最初发表于《网络杂志》The Marker。
In an era where hackers conceal malicious code within pixels and metadata, OPSWAT utilizes Deep CDR™ Technology that deconstructs every file to its raw elements and rebuilds a completely clean version. Noam Gavish, a cybersecurity architect, explains the rationale behind the technology and together how they form a multi-layered defense system.
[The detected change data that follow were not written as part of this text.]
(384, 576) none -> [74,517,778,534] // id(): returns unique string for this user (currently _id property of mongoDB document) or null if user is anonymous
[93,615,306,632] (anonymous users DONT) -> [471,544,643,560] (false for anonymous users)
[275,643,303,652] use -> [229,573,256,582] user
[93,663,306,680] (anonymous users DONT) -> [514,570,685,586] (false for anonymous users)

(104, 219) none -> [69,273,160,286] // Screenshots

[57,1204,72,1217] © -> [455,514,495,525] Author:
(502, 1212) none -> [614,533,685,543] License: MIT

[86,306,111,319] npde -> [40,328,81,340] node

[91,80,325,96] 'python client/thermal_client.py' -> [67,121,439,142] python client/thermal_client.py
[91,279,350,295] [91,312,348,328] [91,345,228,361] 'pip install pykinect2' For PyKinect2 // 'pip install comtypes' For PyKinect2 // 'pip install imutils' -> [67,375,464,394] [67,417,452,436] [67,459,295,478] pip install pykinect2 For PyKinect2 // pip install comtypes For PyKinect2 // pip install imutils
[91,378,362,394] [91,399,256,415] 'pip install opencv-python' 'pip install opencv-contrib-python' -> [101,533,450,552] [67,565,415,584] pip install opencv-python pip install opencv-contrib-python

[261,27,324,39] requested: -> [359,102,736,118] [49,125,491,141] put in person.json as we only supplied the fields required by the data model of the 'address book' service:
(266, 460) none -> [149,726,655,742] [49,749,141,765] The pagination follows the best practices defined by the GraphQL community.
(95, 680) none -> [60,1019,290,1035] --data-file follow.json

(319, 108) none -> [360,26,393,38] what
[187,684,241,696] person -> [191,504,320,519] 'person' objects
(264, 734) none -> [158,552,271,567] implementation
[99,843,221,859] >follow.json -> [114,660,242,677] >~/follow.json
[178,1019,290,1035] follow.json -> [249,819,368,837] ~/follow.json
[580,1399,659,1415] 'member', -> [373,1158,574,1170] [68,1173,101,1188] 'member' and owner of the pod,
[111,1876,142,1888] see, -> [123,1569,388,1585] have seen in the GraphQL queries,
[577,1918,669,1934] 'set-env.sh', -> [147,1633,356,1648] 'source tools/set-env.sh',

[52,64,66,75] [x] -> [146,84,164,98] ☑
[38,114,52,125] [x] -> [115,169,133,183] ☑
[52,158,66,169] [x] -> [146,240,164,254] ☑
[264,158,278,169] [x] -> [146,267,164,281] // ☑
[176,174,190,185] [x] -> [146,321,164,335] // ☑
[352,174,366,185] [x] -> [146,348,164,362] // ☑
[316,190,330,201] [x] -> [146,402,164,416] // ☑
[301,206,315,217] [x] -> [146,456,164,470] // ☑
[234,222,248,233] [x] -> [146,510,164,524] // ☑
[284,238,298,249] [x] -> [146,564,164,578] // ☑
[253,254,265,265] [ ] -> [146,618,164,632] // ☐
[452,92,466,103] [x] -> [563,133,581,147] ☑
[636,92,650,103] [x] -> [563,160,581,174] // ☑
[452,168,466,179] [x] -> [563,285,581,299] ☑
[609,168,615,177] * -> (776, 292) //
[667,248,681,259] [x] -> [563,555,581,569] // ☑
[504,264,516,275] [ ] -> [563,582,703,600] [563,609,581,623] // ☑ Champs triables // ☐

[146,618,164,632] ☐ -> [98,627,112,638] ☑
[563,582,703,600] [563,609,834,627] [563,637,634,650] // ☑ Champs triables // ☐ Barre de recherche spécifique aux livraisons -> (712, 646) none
At one of Israel’s security organizations, the internal cybersecurity team began shifting uneasily in their seats due to a threat from an unexpected direction. Their concern wasn’t about infiltration — the common cyber threat — but rather about what might leak out, unnoticed. They feared that sensitive information — such as code names, locations, and identities — could be hidden inside seemingly innocent files: Word documents, image metadata, or even within the pixels themselves. DLP systems failed to detect it, experts didn’t know what to look for, and the situation felt like an invisible threat with no solution. That gap was bridged by OPSWAT’s Deep CDR™ Technology that breaks down the file to its essential components and rebuilds it from the necessary objects only.
“The idea is simple and based on the assumption that every file is suspicious, under the Zero Trust approach,” says Noam Gavish, a cybersecurity architect at OPSWAT. “The Deep CDR™ Technology system breaks down each file, retains only the elements necessary for its functionality, and rebuilds it — identical to the original, but completely clean. The end user’s ability to use the file remains the same, and the system allows tailoring the module's behavior based on file type and the specific channel. We don’t try to determine whether something in the file is good or bad. If it’s not essential — it doesn’t go in.”
为了说明其中的道理,加维什提到了 2001 年 9 月的炭疽袭击事件--911 事件发生一周后--在那次事件中,含有炭疽孢子的信件被寄给了美国多家媒体和两名参议员,造成 5 人死亡,17 人感染。"应用到我们的技术中--如果客户收到邮寄的信件,我们的系统会在新的一页上一字不差地重写信件--不包括有人可能撒在里面的可疑白色粉末"。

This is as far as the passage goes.